I had run across some bedding on a wooded hillside choked with mountain laurel with interconnected logging roads running all through it while snow tracking 2 seasons ago...more on this later. I've walked through the area a couple times while hunting since and found some good tracks. I finally got around to scouting it early September with my 11 year old son and got a kill tree picked out about 130 yards from one bedding area and about 200 yards from another.
I raced out the door at 4:20 and drove the 3 miles to the public land. After speed walking most of the mile and a quarter back to my tree I set up my sticks and stand and sent my wife a text at 5:25 to tell her I was at my destination in the tree. After checking the wind my milkweed was dropping about 5 feet to the left of my best shot window... Right where I was expecting a buck to be coming from, and opposite the predicted wind. I was set up in an oak in a triangle shaped "island" of laurel with log trails on three sides so it wasn't my only shot option. Also the trail to my east and south had trails tying them together further up the hill and figured I still had a chance I decided I'd sit it out. I said a quick prayer God would send me a deer and I'd make a clean kill.
After sitting for about 25 minutes I heard something coming from the southern trail which split in front of me. I saw antlers and immediately knew I was going into kill mode as anything other than a fawn was in my radar with a few tags and especially since I figured this could be my last sit for a while.
He took the east trail right toward my best shooting lane but towards my scent also and walking at a slow pace. I put my 20 yd pin on him as he rounded the corner to head up the hill on the east trail with a perfect quartering away shot and let it fly as he walked. Wow 27 minutes after I got settled in the tree!
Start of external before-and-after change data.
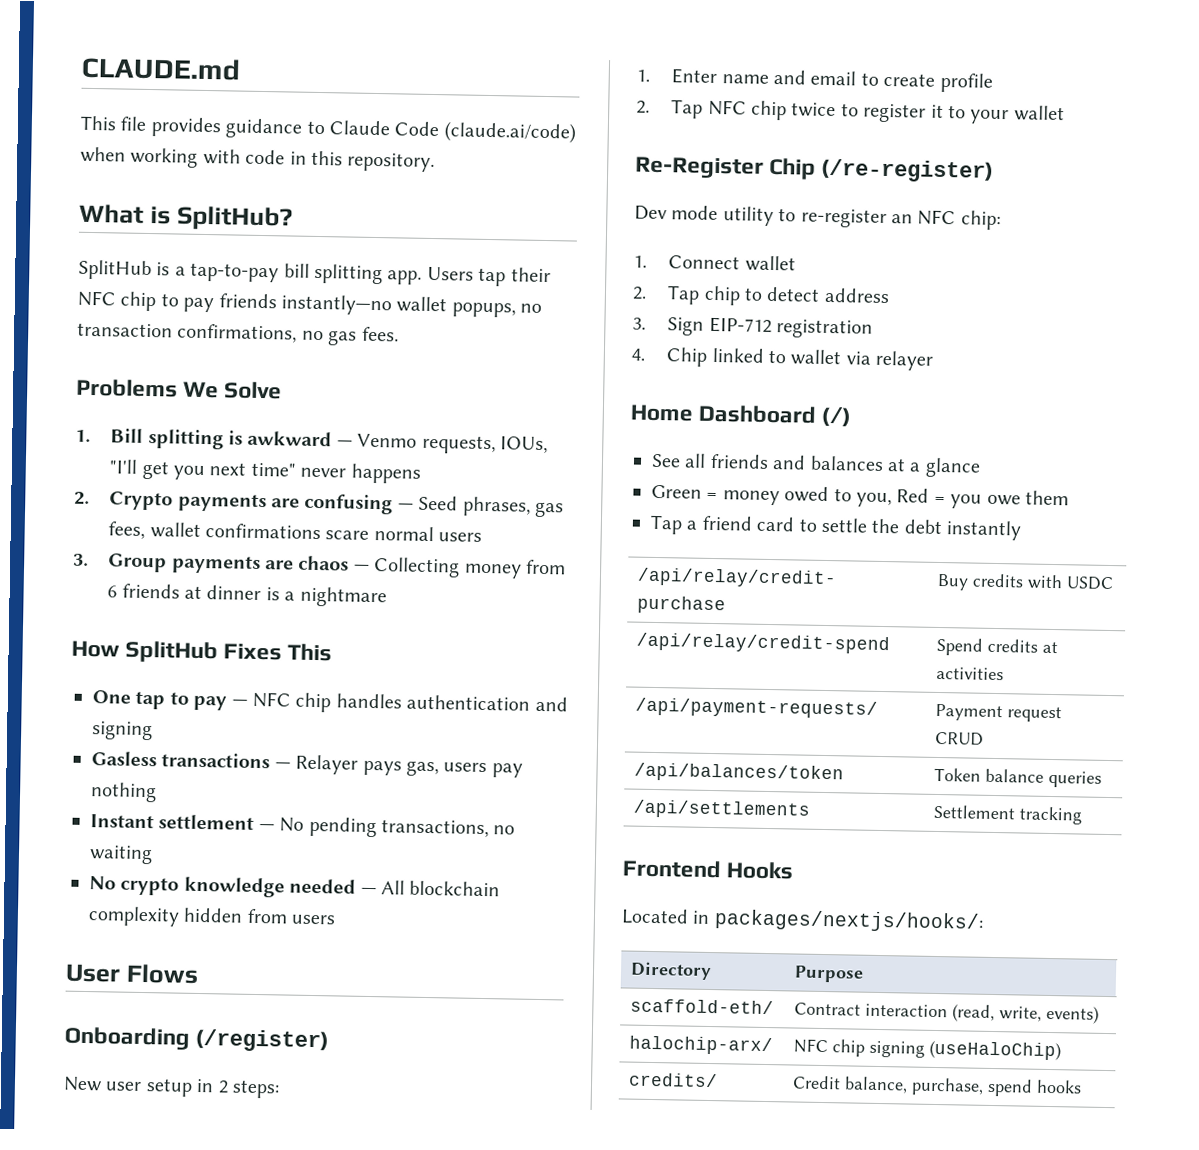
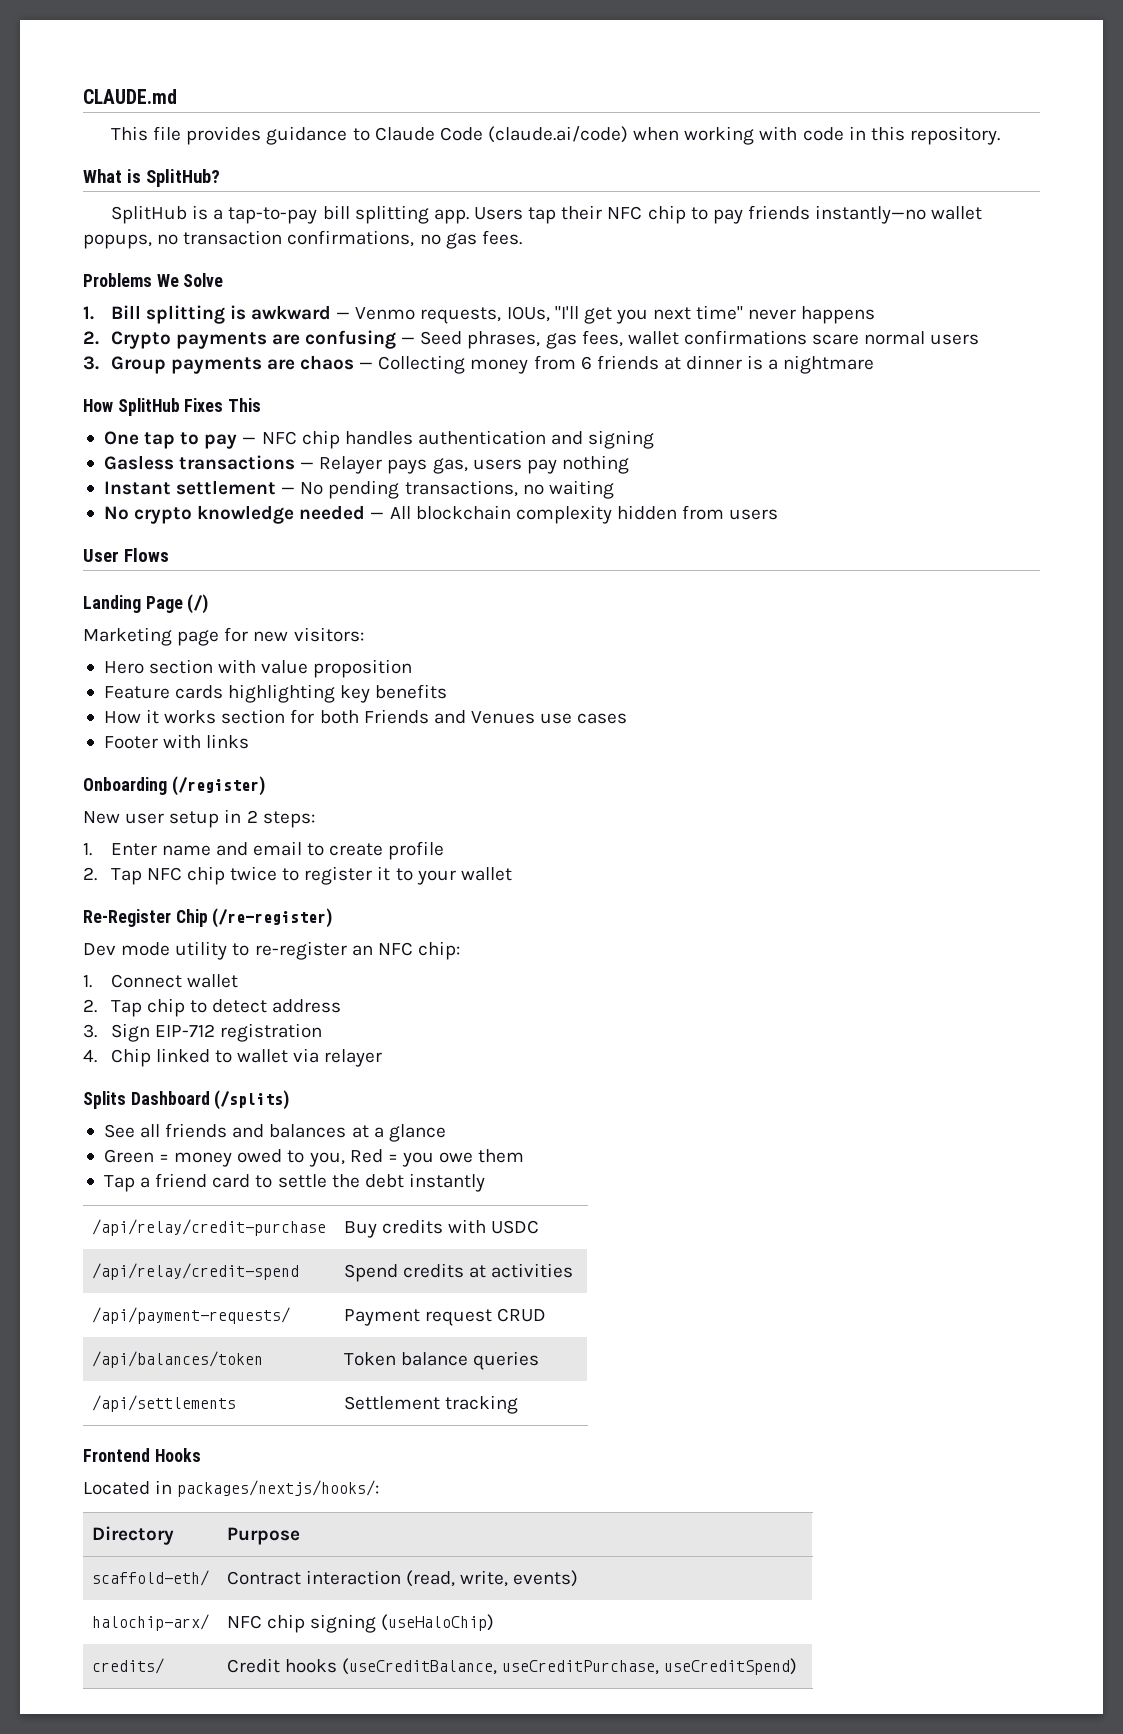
+ Landing Page (/)
+ Marketing page for new visitors:
+ Hero section with value proposition
+ Feature cards highlighting key benefits
+ How it works section for both Friends and Venues use cases
+ Footer with links
- Home Dashboard (/)
+ Splits Dashboard (/splits)
- credits/ | Credit balance, purchase, spend hooks
+ credits/ | Credit hooks (useCreditBalance, useCreditPurchase, useCreditSpend)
I almost didn't go out because of time constraints!
After texting my wife I hit a buck I called beast member dagger who was hunting a half hour away and he said he'd be coming.
I climbed down and checked my arrow and found the broadhead end with 3/4 of the arrow with good clean blood and a decent blood trail. I packed up and hiked back the same way I took in to avoid where the buck ran. Dagger brought his son along and picked up my son also and met me where we were closest to where my stand was to the unmaintained road. After a fairly easy track job down the same logging trail he came in on, he cut off into the laurel after about 200 yards and headed downhill towards a pond. We found him about 30 yards off the trail. It was a double lung hit. I didn't realize till about a month later that the spot where I marked he was dead was in one of the beds I had marked on the onx app.
We got it gutted out, took a few snapshots, and started the 550 yd drag to the truck.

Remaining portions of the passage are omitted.